I’ll have more on this tomorrow, with reactions from the televised hearings along with a few thoughts on the NBA West now that it looks like J-Kidd will be heading to Dallas.


  1. i didn't read that. why don't you write about girls or something?

  2. Most sportswriters (guys like KC's Joe Posnanski excepted) have the originality of the C-students in English courses who wrote Hamlet papers on the "to be or not to be" soliloquy thinking no one else had ever written such a paper and with no idea that the teacher was going to have to read five such papers in that semester alone. Like those teachers sick of those papers, I just wish the Clemens topic would go away.

    Still, I always hated how Bonds got so much attention from said C-students as some sort of a cheater from the get go and Clemens nothing. So if nothing else, I am enjoying that these two obsessive pricks are in the same company finally.

    But in ignoring the unoriginal, uninspired and repetitive coverage of this situation I realized, thanks to your point of Clemens' idiotic attempts to convince us that his later years were somehow natural (a point I read for the first time here I believe), that the miserable C-student/failed athletes covering this situation deserve the equally miserable and unlikeable figure of Clemens for the sheer lack of enthusiasm that has been displayed by both sides. Not just in this situation but on the day-to-boring-day basis they have shown for their otherwise lofty and desirable positions in the world of sports.

  3. P.S.
    I'm back in Portland and have also left behind the many sports fans I used to be able to discuss these sort of things with. So you got a reader in me from the similar situation you described.

    Love the name of the blog, especially considering his injury occurred one week before the Bills beat the Raiders 51-3 for their first Super Bowl berth in franchise history. And up to that point, Bo was the only worry I had about the Bills' chances.

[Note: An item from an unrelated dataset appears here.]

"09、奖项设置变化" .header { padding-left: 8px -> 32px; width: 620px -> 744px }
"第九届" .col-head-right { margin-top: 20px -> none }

  4. J-Kidd....thats my boy from way back when he was rookie of the year (co-rookie with Grant Hill).....believe it or not, I know a couple things....

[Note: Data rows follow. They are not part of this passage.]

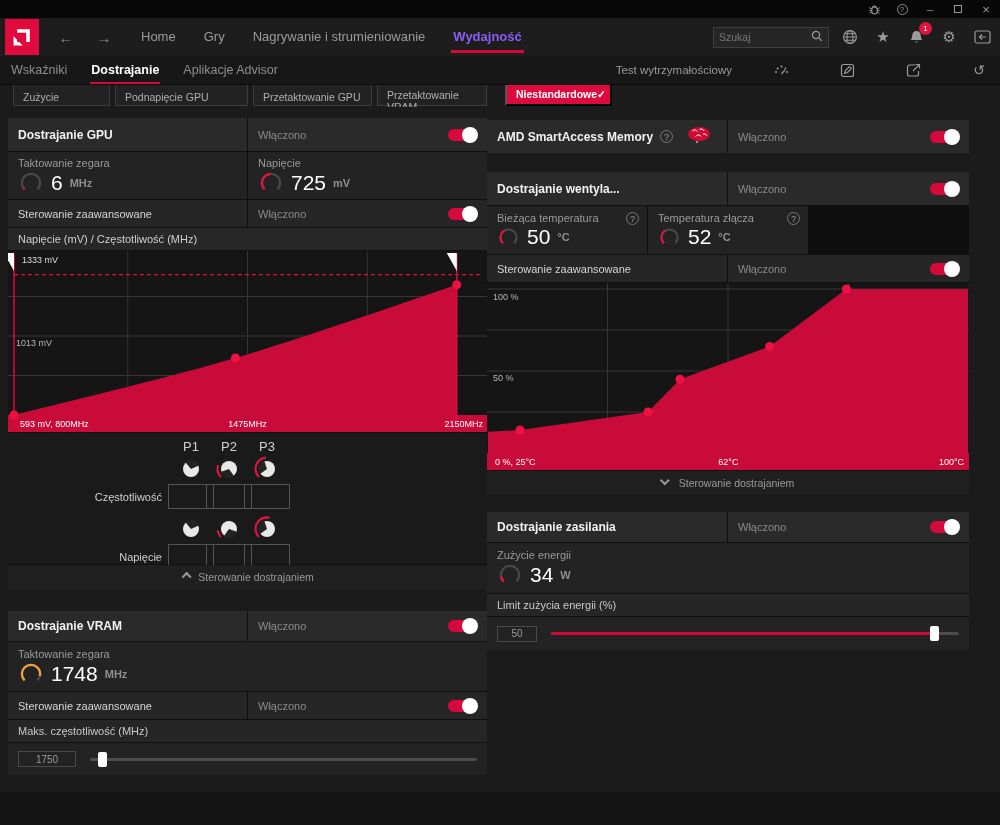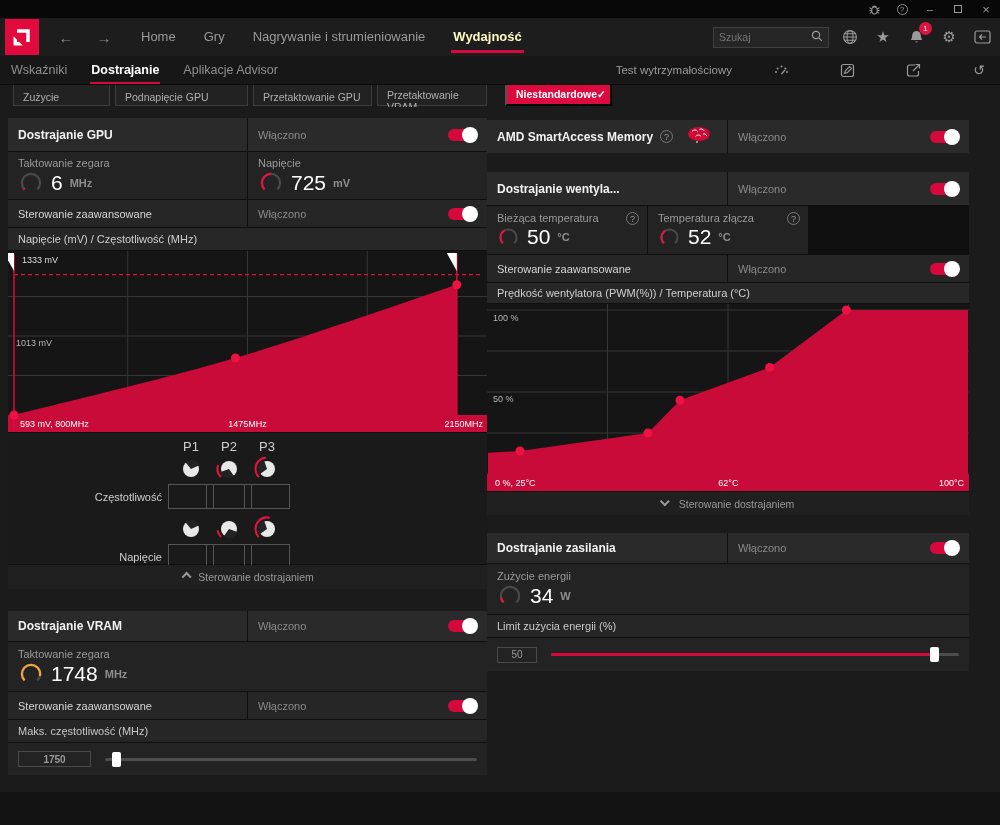"Wydajność" .navitem.active { color: #fef9c3 -> #8b5cf6 }
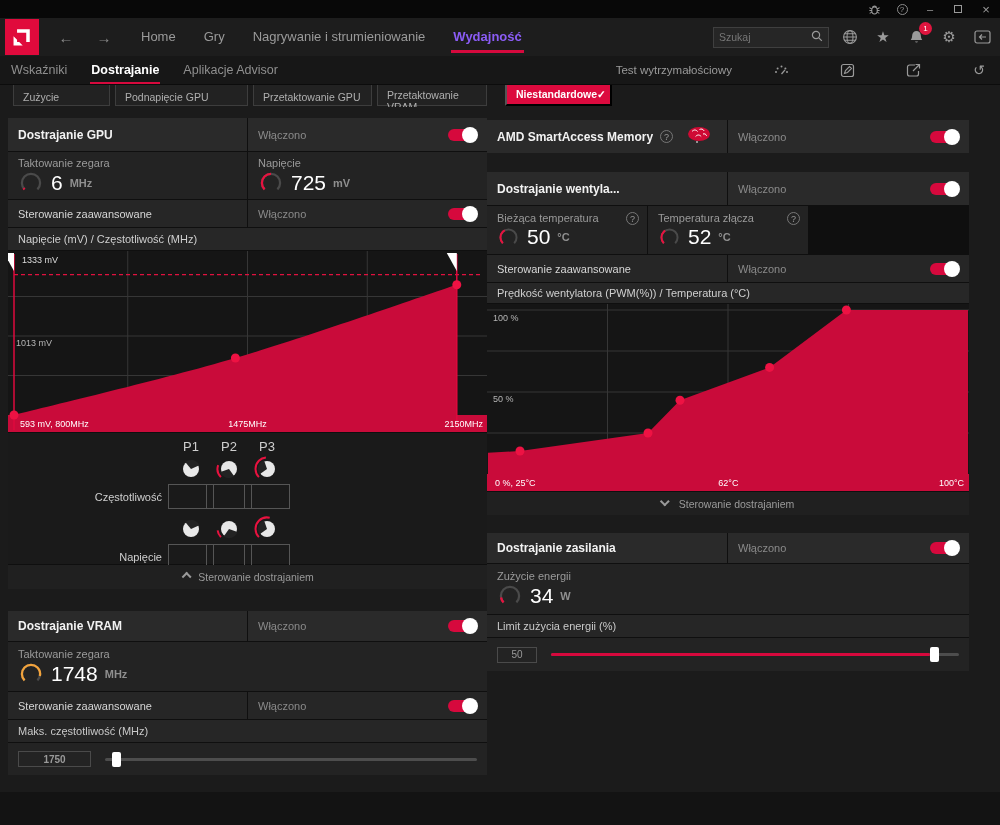"Prędkość wentylatora (PWM(%)) /" div.chart-title { html: <div>Prędkość wentylatora (PWM(%)) / Temperatura (°C)</div> -> none }
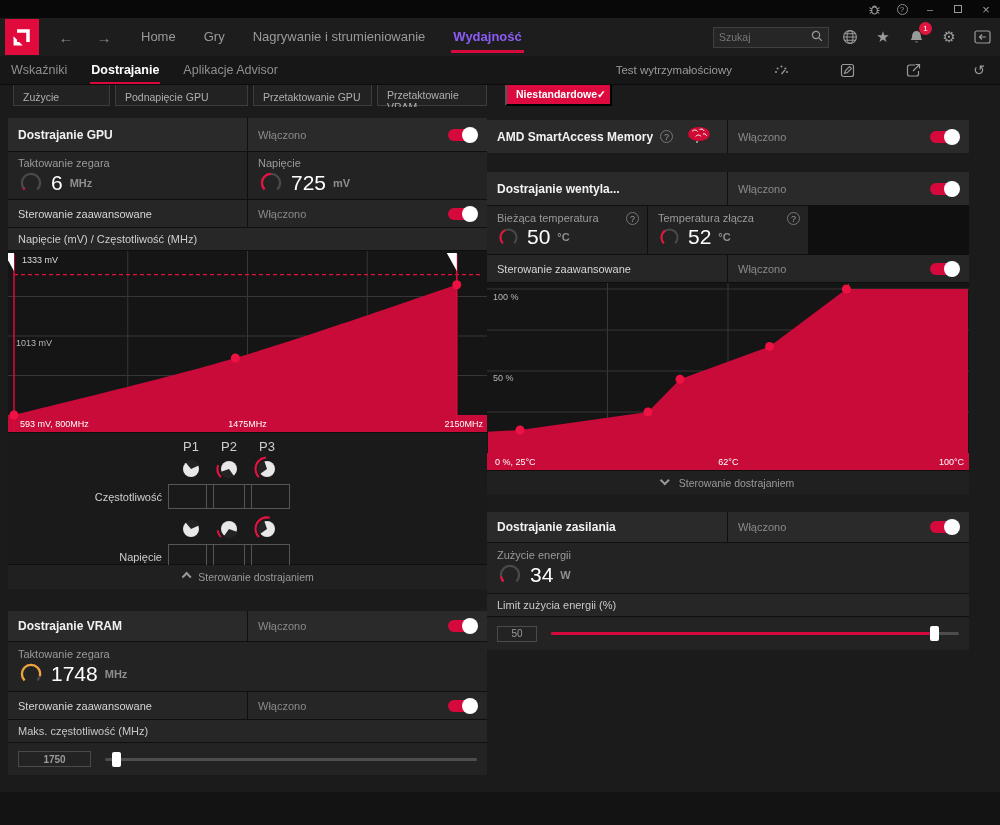"1750" input.sldbox { font-weight: bold -> none; width: 73px -> 58px }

  5. this wasn't SO much sports talk, kind of.

  6. Mark, I side with you on Clemens. It just really sucks that Clemens doing steroids is such a big ordeal, and as much as I'd like to think he will serve some time, I just don't see it happening. I really feel like the last 10-15 years of baseball has lost a lot of the innocence that made me love it as a child (with the strike and steroid use). I think baseball really felt untainted as a child. It may have something to do with less money being involved, and players actually having an overall love for the game unlike today. I guess thats why I I'm a big fan of the NBA now because even though more than half of the players are overpaid I know what to expect, (besides the first round of last years playoffs) so get to writing about the Kidd trade because personally it kind of scares me being that Dallas is my team . I only wish Clemens would have left is alone so maybe I can get something out of the 3 pages of his baseball cards I have.

  7. Did you watch Jon Stewart's coverage of the televised proceedings? Very funny-the Democrats are lining up anti-Rocket, while the Republicans are pro-Rocket. He then reasoned that the Republicans are doing this because he's like another Texan man-child, stubborn and bratty-George Bush.

    The thing that irks me most about this is the INSANTIY that happens during these drug accusations and trials. Remember last year, Landis and the Tour de France? His manager threatening Greg Lemond? Lemond coming out, on the stand, confessing to be abused as a child-so Landis wouldn't expose him???? WHAT THE FUCK WAS THAT?

    And here, you get Rocket recording phone converations, the trainer SAVING GAUZE AND NEEDLES IN A BEER CAN FOR YEARS. Just in case....the lengths that these fools go to is enough to lock em up, or forget about them. Sports can be so sad these days.